Weever glanced at the drawing and nodded. “That’ll definitely help.”
Maines followed Weever through the pathway they’d cleared of debris when they first stepped in and were out the door as fast as they could. He took his first deep breath.
Weever sniffed her clothes. “We’re going to smell like them all day.”
Maines took a few more deep breaths. “Shouldn’t there be a quality check at birth?”
The front door flung back open, and cartoon guy ran out to meet them. He wanted to say something, but he had to catch his breath first. “It’s a long way out here, man.
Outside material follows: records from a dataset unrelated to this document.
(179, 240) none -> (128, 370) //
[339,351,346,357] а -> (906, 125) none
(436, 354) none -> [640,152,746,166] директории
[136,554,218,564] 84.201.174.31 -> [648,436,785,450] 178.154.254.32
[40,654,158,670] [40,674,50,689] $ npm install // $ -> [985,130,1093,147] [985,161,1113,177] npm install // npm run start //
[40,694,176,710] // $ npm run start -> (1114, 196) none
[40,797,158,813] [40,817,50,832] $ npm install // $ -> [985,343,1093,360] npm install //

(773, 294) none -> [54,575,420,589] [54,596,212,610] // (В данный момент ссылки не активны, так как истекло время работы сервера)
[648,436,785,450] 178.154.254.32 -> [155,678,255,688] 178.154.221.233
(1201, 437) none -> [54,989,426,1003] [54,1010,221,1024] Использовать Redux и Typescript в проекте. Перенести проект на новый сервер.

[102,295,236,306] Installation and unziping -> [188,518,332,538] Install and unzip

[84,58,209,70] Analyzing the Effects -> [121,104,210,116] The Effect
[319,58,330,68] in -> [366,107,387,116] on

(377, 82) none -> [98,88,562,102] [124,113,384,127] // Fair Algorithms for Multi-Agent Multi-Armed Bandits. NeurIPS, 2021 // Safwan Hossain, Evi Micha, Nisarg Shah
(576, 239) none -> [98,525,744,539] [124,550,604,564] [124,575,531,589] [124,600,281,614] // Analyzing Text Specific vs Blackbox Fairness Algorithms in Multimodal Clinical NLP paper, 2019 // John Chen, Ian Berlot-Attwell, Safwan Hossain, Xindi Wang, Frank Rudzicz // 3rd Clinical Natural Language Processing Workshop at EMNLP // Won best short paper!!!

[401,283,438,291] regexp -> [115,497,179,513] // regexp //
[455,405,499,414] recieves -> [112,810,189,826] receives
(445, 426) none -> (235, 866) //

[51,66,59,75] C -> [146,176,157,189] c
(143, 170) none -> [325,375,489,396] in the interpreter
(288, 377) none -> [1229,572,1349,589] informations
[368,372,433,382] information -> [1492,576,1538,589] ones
So, check it. I got this wicked ass craving for cheese and peanut butter. You melt the cheese and mix in the PB and use it as a dip for pizza or graham crackers and shit. You ever have that?”
Maines and Weever stared at him without answering.
“So I went in the kitchen cause the micro in my room is toasted and wham! Dude jumps me.”
“Brad Slader?” Maines asked.
Cartoon guy nodded.
Maines took out his gun and raced into the house with Weever behind him.
Cartoon guy watched them. “But I got the munchies, man!”
Maines looked around the kitchen and checked the back door: locked.
Weever found Teena crying in the living room. “You okay? Where is he?”
Teena, with mascara streaming down her cheeks, looked up at Weever. “He said my hair sucked.”
Weever ignored Teena and noticed the dreadlocked guy still passed out on the sofa snoring. One of the drapes blew in the breeze. “This where he went out?”
Teena nodded.
“Maines, he went out the side!” As she screamed it, she glimpsed Brad running past the side of the house being chased by Maines. Weever flew over the living room debris and was out the door past cartoon guy still standing in the dead yard.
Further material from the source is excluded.